A armadilha fica ainda pior, maior e mais intensa quando se é a franquia midiática mais lucrativa da história.

Números de 2018. Fonte: https://en.wikipedia.org/wiki/List_of_highest-grossing_media_franchises

Mas tem um “porém”: Pokémon criou sua própria armadilha. E os culpados são Pokémon Gold e Pokémon Silver.

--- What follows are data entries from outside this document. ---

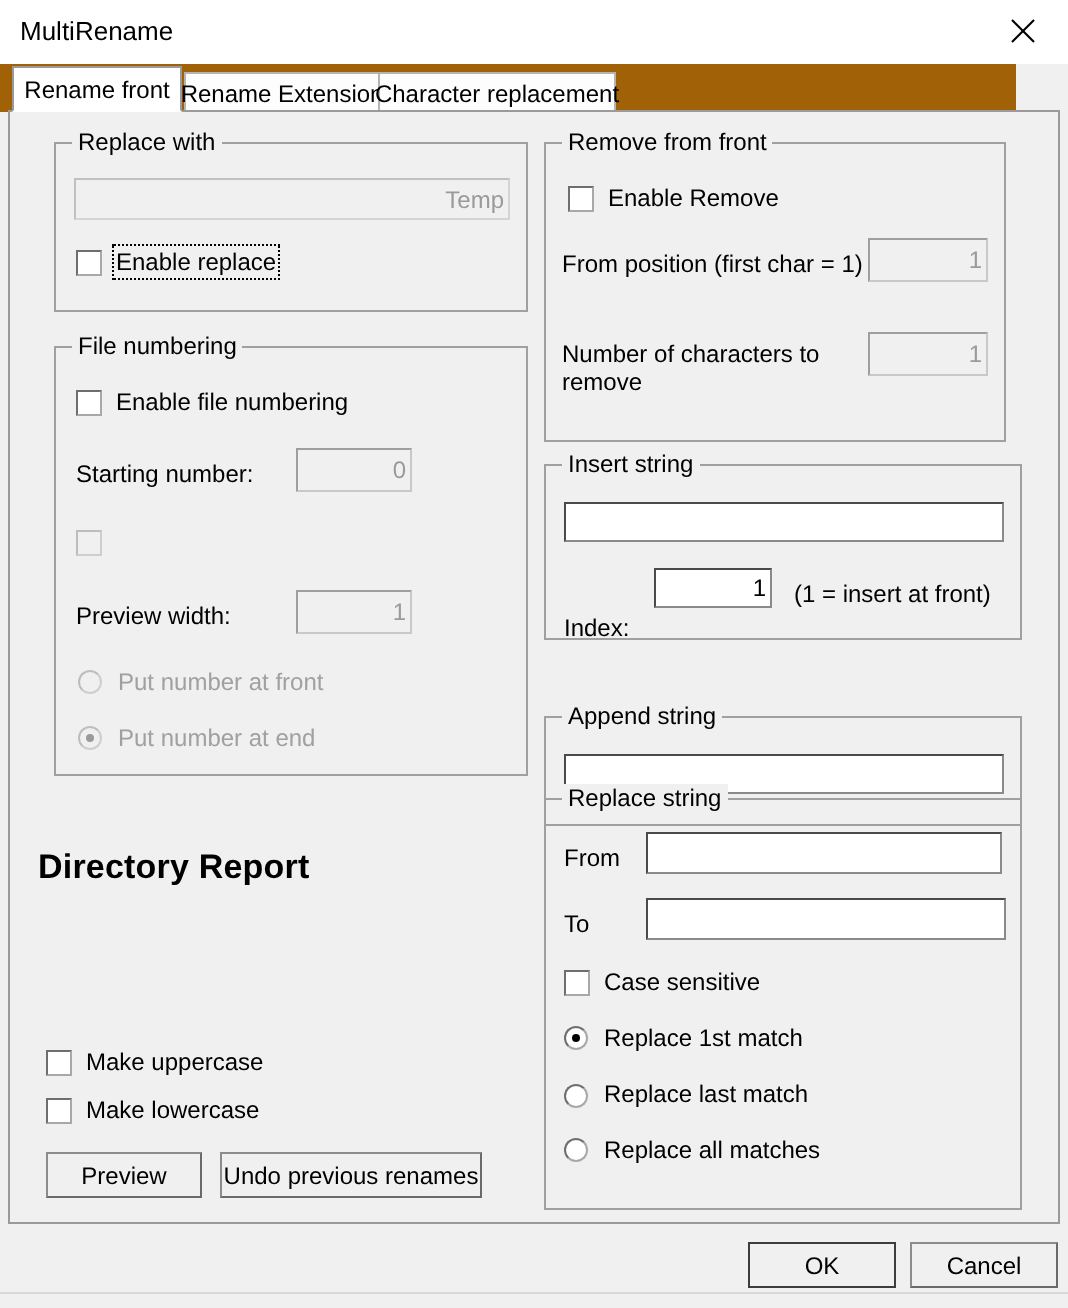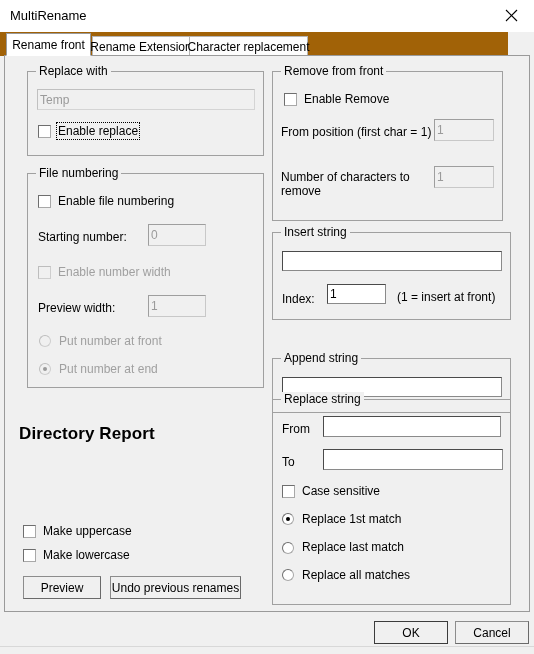--- a/index.html
+++ b/index.html
@@ -132,6 +132,7 @@
     padding: 0 2px;
     line-height: normal;
     outline: none;
+    text-align: right;
   }
   .tinput.disabled {
     background: #f0f0f0;

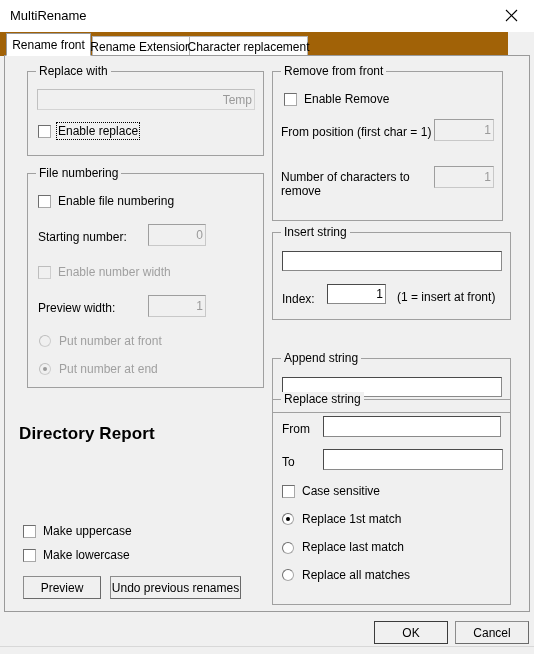--- a/index.html
+++ b/index.html
@@ -304,7 +304,6 @@
 
     <div class="cbrow" style="left:10px; top:91px;">
       <span class="cbbox disabled"></span>
-      <span class="cbtext disabled">Enable number width</span>
     </div>
 
     <span class="lbl" style="left:10px; top:127px;">Preview width:</span>

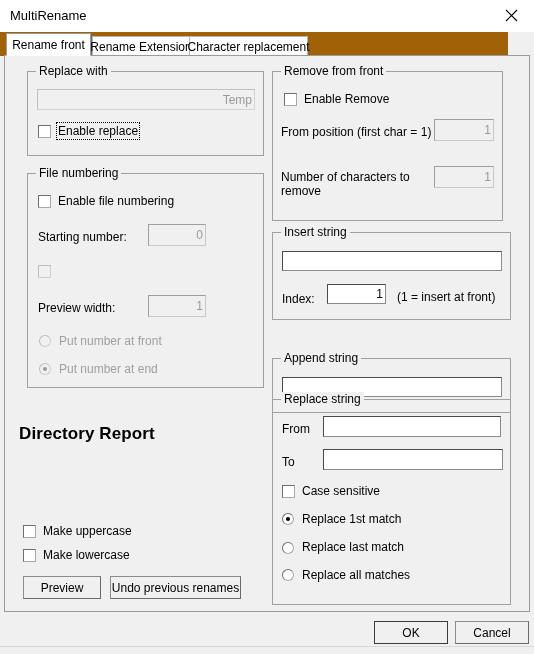--- a/index.html
+++ b/index.html
@@ -355,7 +355,7 @@
   <div class="group" style="left:267px; top:176px; width:239px; height:88px;">
     <span class="group-title">Insert string</span>
     <input class="tinput" type="text" style="left: 9px; top: 18px; width: 220px; height: 20px;" value="">
-    <span class="lbl" style="left:9px; top:59px;">Index:</span>
+    <span class="lbl" style="left:9px; top:74px;">Index:</span>
     <input class="tinput" type="text" style="left: 54px; top: 51px; width: 59px; height: 20px;" value="1">
     <span class="lbl" style="left:124px; top:57px;">(1 = insert at front)</span>
   </div>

Às vezes, características que os fãs tomam como padrão irrevogável da sua obra preferida não estão lá desde o começo. Star Wars não começou como uma “série de trilogias”, era um filme só, que ganhou continuações — Star Wars nem mesmo tinha um “universo expandido”, mas a presença desse universo é dada como característica básica da experiência Star Wars hoje. Tudo que listei como características que se repetem em Gold e Silver se tornaram padrão a partir desses jogos, mas é sempre importante lembrar que o padrão não existia. Só havia um jogo (ou dois iguais, mais uma versão alternativa corrigida desse mesmo jogo… argh!). Havia a possibilidade de não se repetir nada do que foi feito no primeiro, e fazer com que Pokémon fosse uma série de jogos mais próxima de algo como Zelda ou Final Fantasy, onde cada uma de suas iterações se vale como uma obra solo.

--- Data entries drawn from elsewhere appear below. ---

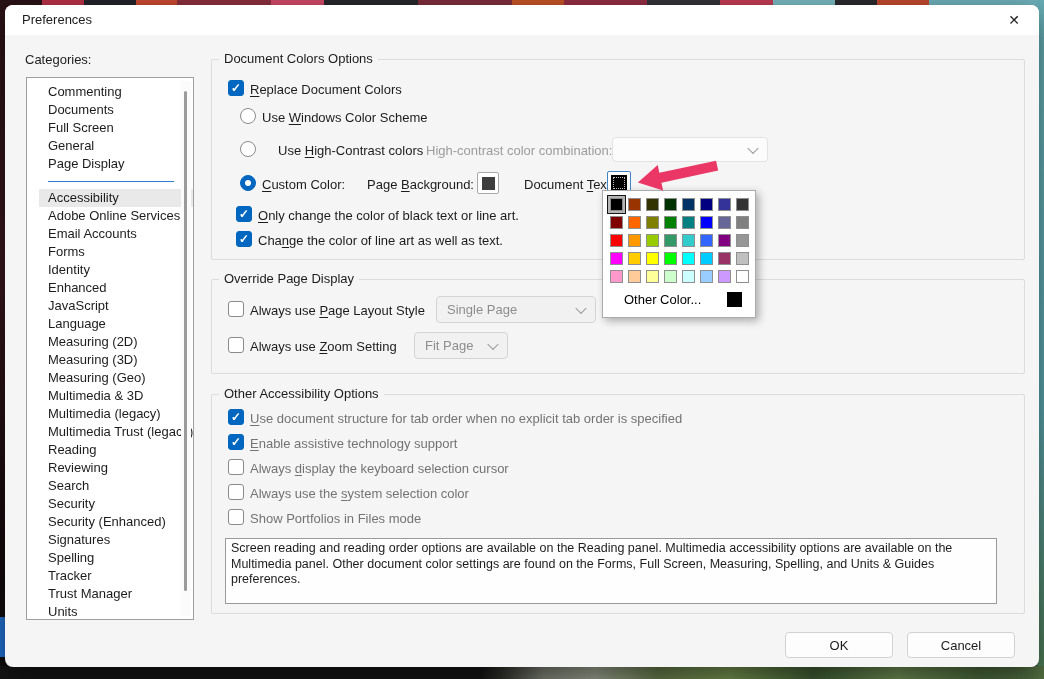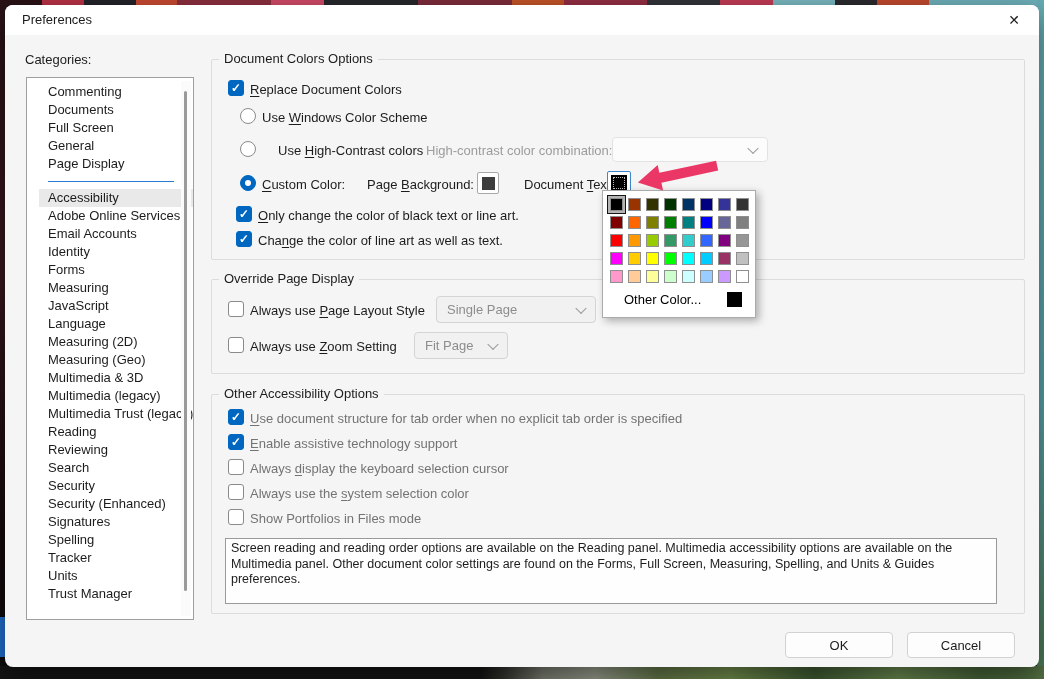--- a/index.html
+++ b/index.html
@@ -93,8 +93,8 @@
           <div class="cat-item selected">Accessibility</div>
           <div class="cat-item">Adobe Online Services</div>
           <div class="cat-item">Email Accounts</div>
+          <div class="cat-item">Forms</div>
           <div class="cat-item">Identity</div>
-          <div class="cat-item">Forms</div>
           <div class="cat-item">Measuring</div>
           <div class="cat-item">JavaScript</div>
           <div class="cat-item">Language</div>

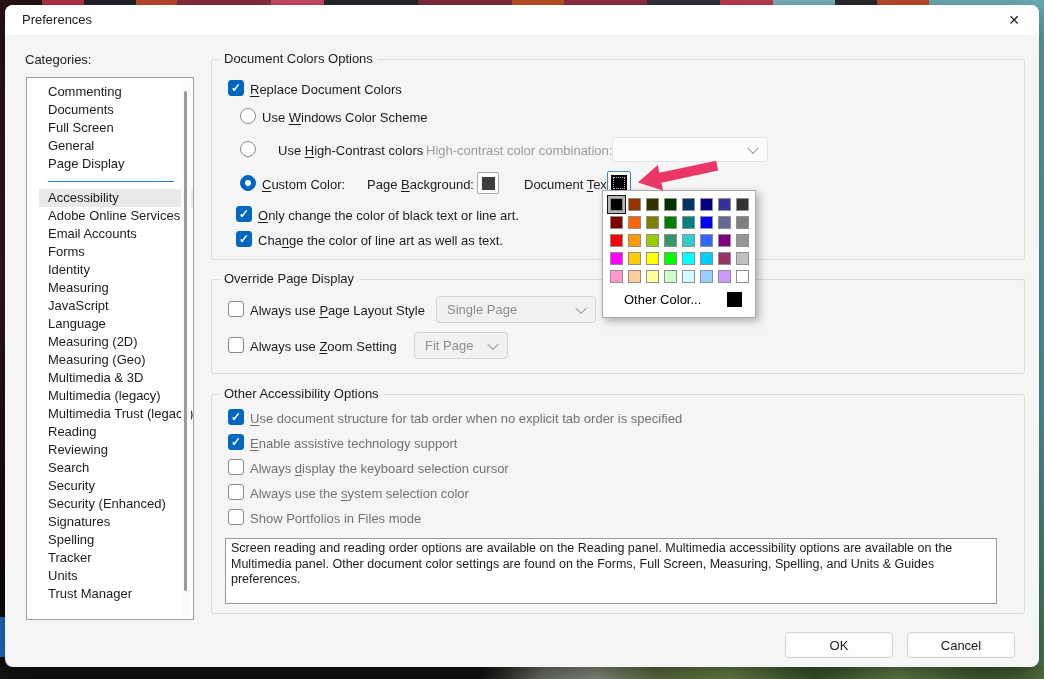--- a/index.html
+++ b/index.html
@@ -95,7 +95,7 @@
           <div class="cat-item">Email Accounts</div>
           <div class="cat-item">Forms</div>
           <div class="cat-item">Identity</div>
-          <div class="cat-item">Measuring</div>
+          <div class="cat-item">Enhanced</div>
           <div class="cat-item">JavaScript</div>
           <div class="cat-item">Language</div>
           <div class="cat-item">Measuring (2D)</div>

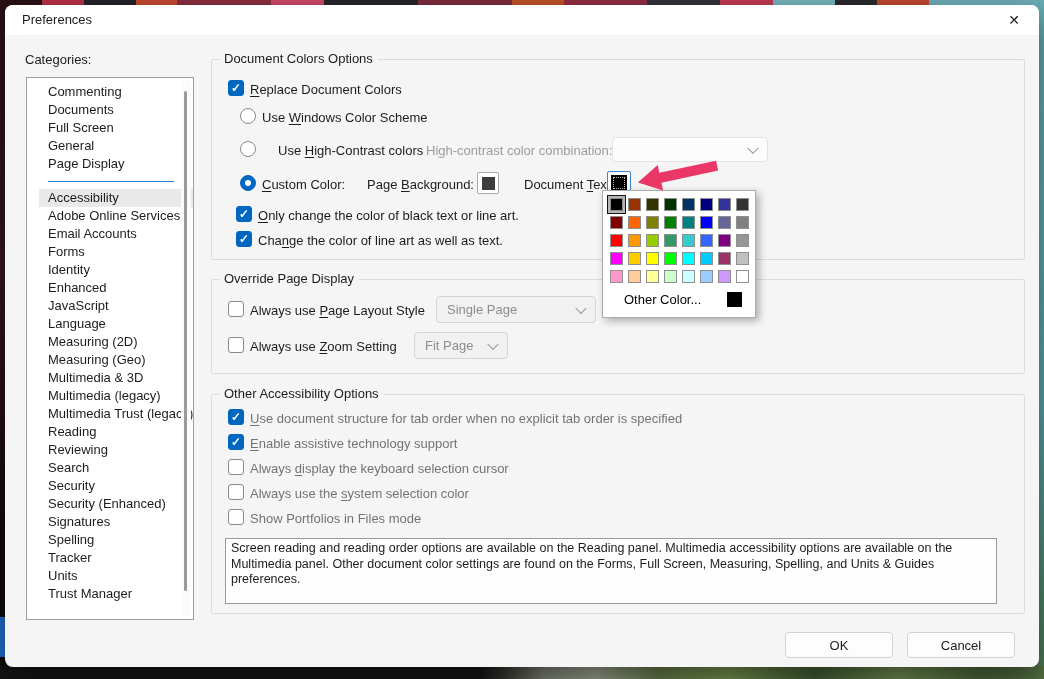--- a/index.html
+++ b/index.html
@@ -99,6 +99,7 @@
           <div class="cat-item">JavaScript</div>
           <div class="cat-item">Language</div>
           <div class="cat-item">Measuring (2D)</div>
+          <div class="cat-item">Measuring (3D)</div>
           <div class="cat-item">Measuring (Geo)</div>
           <div class="cat-item">Multimedia &amp; 3D</div>
           <div class="cat-item">Multimedia (legacy)</div>

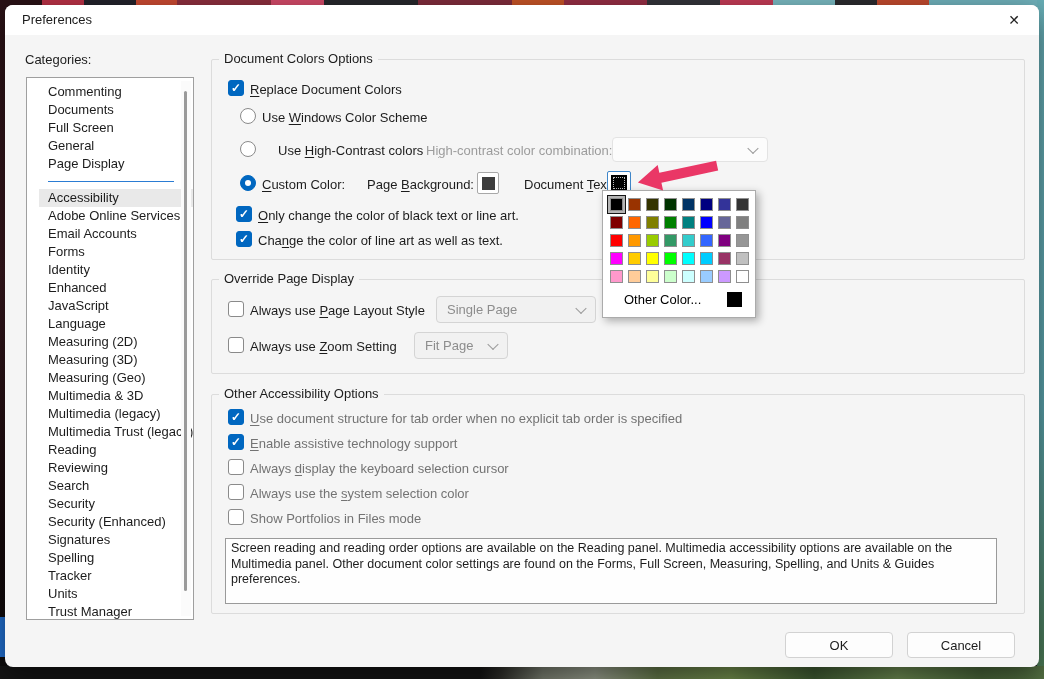--- a/index.html
+++ b/index.html
@@ -112,8 +112,8 @@
           <div class="cat-item">Signatures</div>
           <div class="cat-item">Spelling</div>
           <div class="cat-item">Tracker</div>
+          <div class="cat-item">Trust Manager</div>
           <div class="cat-item">Units</div>
-          <div class="cat-item">Trust Manager</div>
         </div>
       <div class="scroll">
         <div class="thumb"></div>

O primeiro jogo tinha três pokémons iniciais de fogo, água e planta, mas por que o segundo também tinha? Por que não outros tipos, sei lá, psíquico, lutador e aço (aço? metal???)? Por que três? Por que não dar um Eevee, e o treinador precisa escolher para qual forma evoluí-lo? Por que oito ginásios? Por que uma Elite dos Quatro? Por que, mais uma vez, uma trama que envolve um grupo criminoso? A trama poderia focar-se apenas nos desafios dos ginásios, que culminariam em um torneio no final, sem nenhum envolvimento com crimes ou pokémons lendários. E por falar neles, por que mais um trio temático? Por que mais um lendário fofinho com 100 de base em todos os stats? Por que não Lugia e Ho-oh? Ou de repente o trio (a história deles na torre queimada não deixa de ser interessante)?

Aliás… por que, afinal, Pokémon Crystal existe? Yellow faz sentido: Pokémon é a maior franquia do mundo hoje, mas na época do desenvolvimento de Red/Blue/Green ele era só mais um jogo. Quando o animê explodiu e a criançada partiu pro Game Boy, muito da experiência não se transferia. Fazia sentido criar uma versão mais próxima do desenho que as crianças viam na TV: você começa com o Pikachu, precisa enfrentar Jesse e James e seus pokémons Koffing, Ekans e Meowth, etc. etc. Mas… o que justifica a existência do Crystal, além do fato de que a série anterior também tinha um terceiro jogo?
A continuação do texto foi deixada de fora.